> _AIM OF THE EXERCISE_
From the data that follows, copy every line with the string "number".

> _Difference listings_
:::::
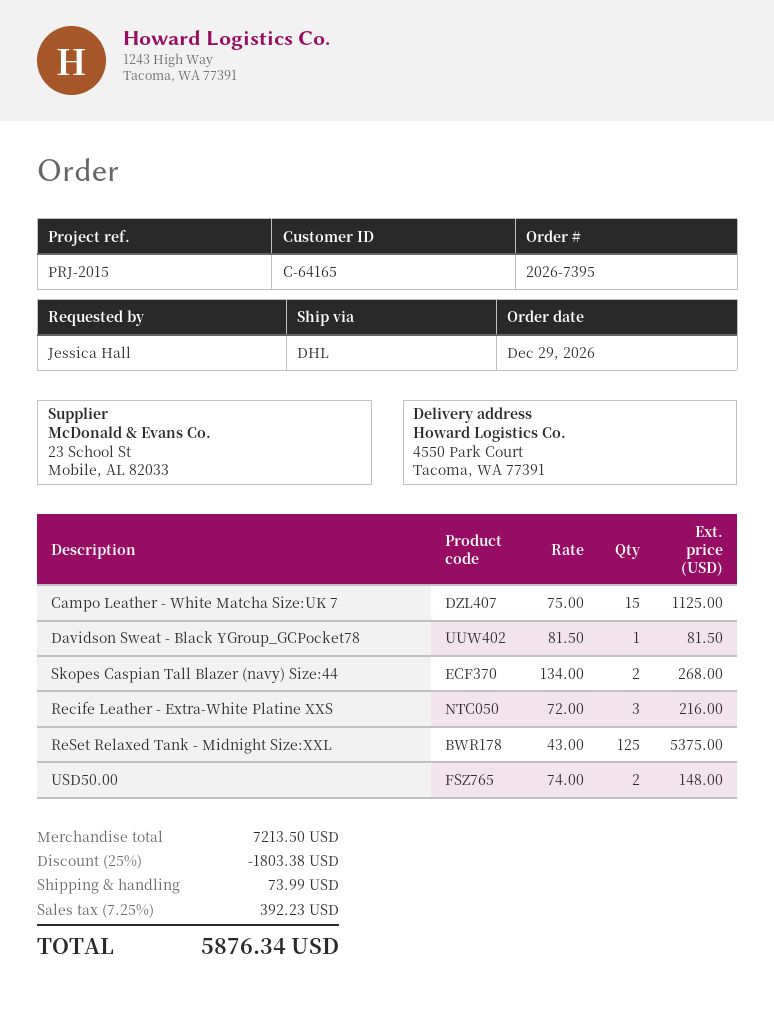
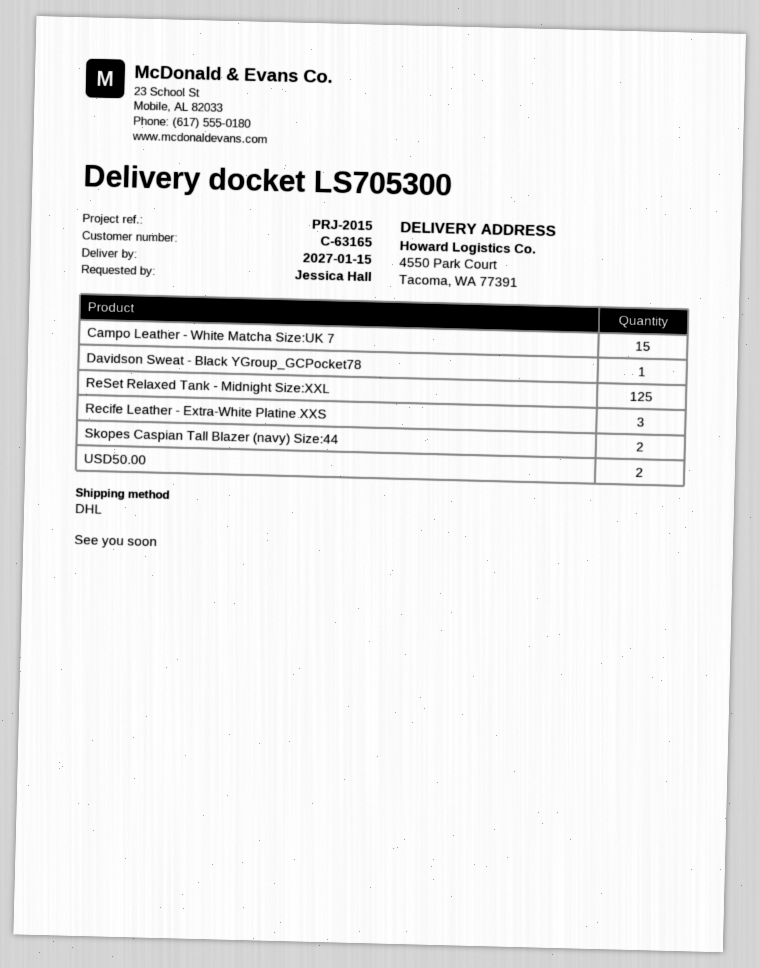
customer number: C-64165 -> C-63165

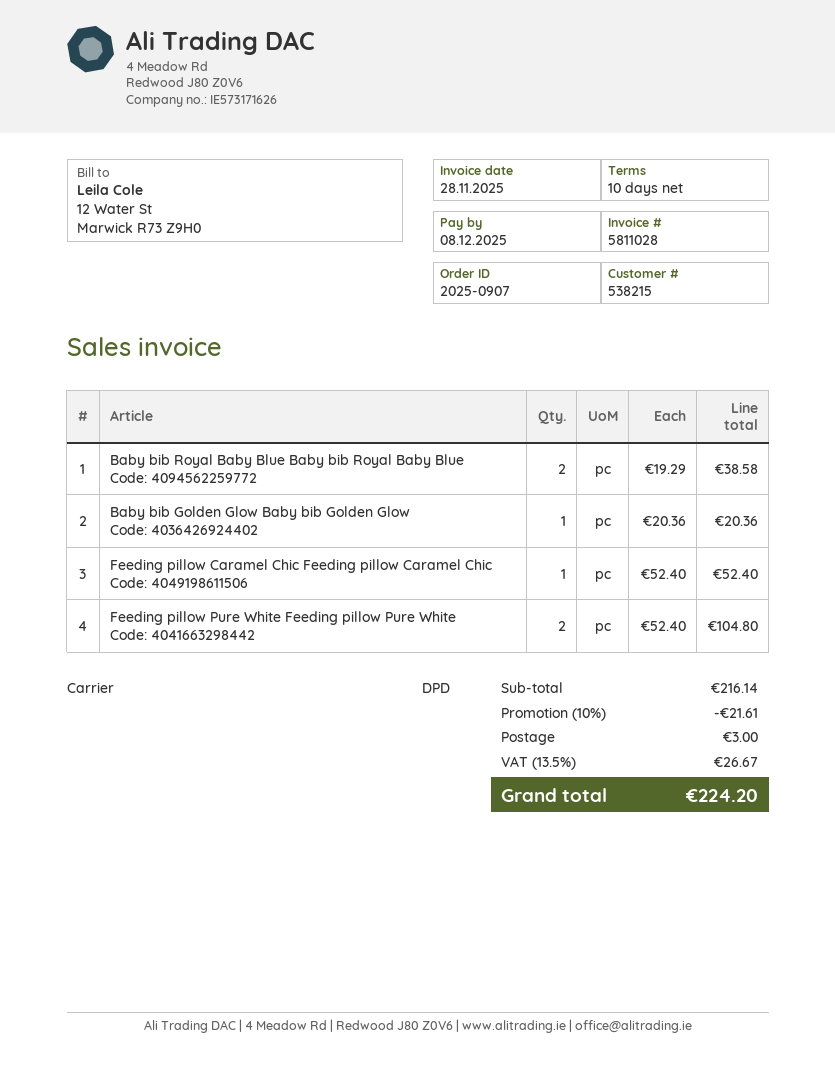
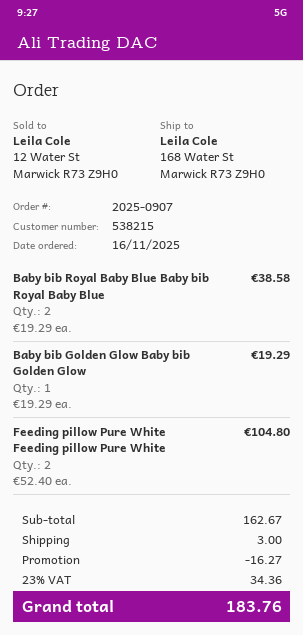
Baby bib Golden Glow Baby bib Golden Glow: 1 x 20.36 = 20.36 -> 1 x 19.29 = 19.29
Feeding pillow Caramel Chic Feeding pillow Caramel Chic: 1 x 52.40 = 52.40 -> none
subtotal: 216.14 -> 162.67
discount: 21.61 -> 16.27
tax: 13.5% = 26.67 -> 23% = 34.36
total: 224.20 -> 183.76

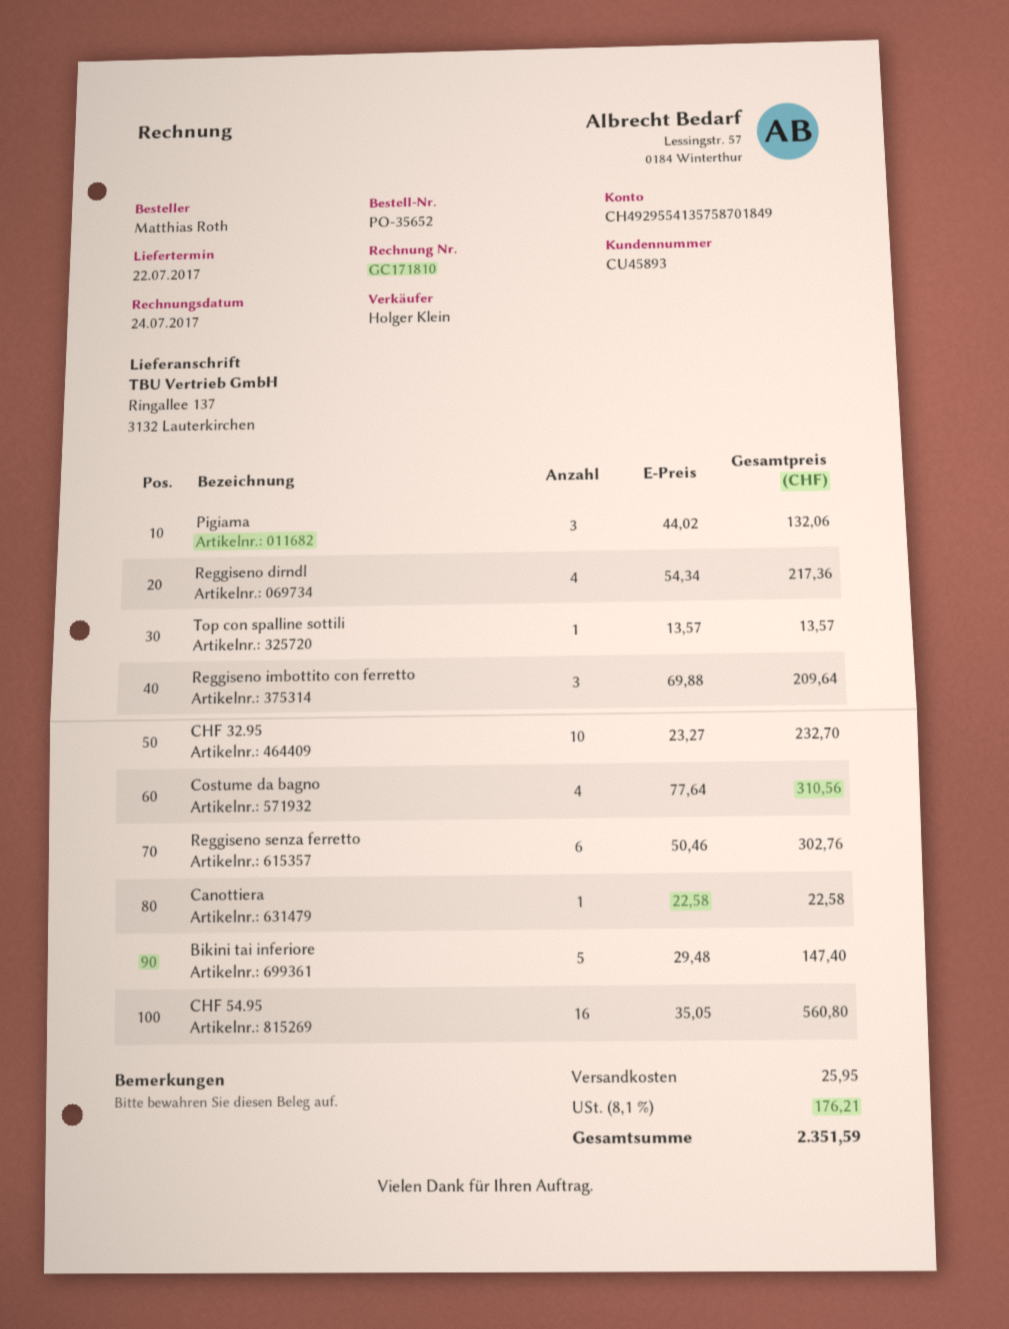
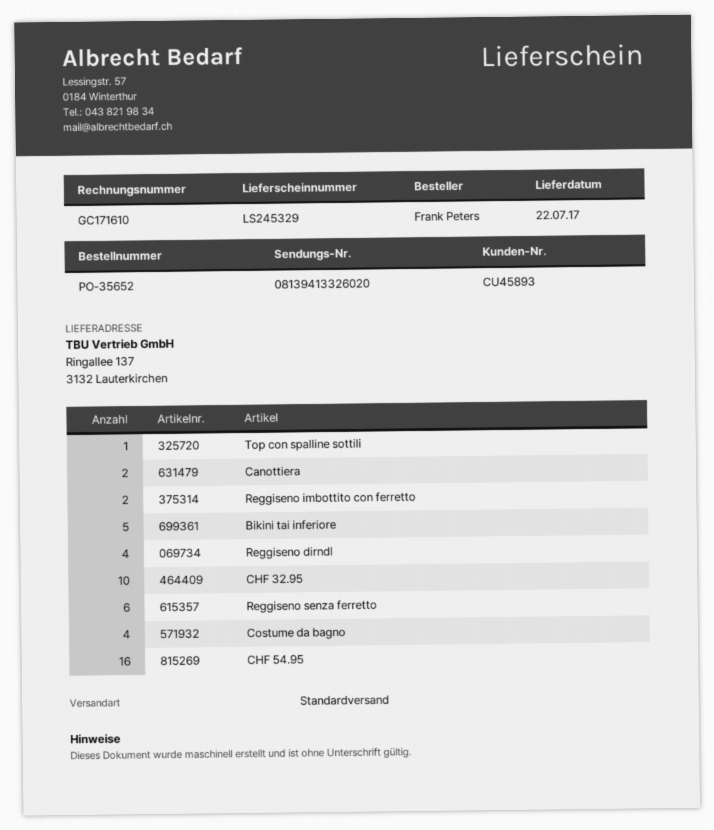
invoice number: GC171810 -> GC171610
ordered by: Matthias Roth -> Frank Peters
Pigiama: 3 -> none
Reggiseno imbottito con ferretto: 3 -> 2
Canottiera: 1 -> 2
:::::
> _WRITTEN REPLY_
customer number: C-64165 -> C-63165
invoice number: GC171810 -> GC171610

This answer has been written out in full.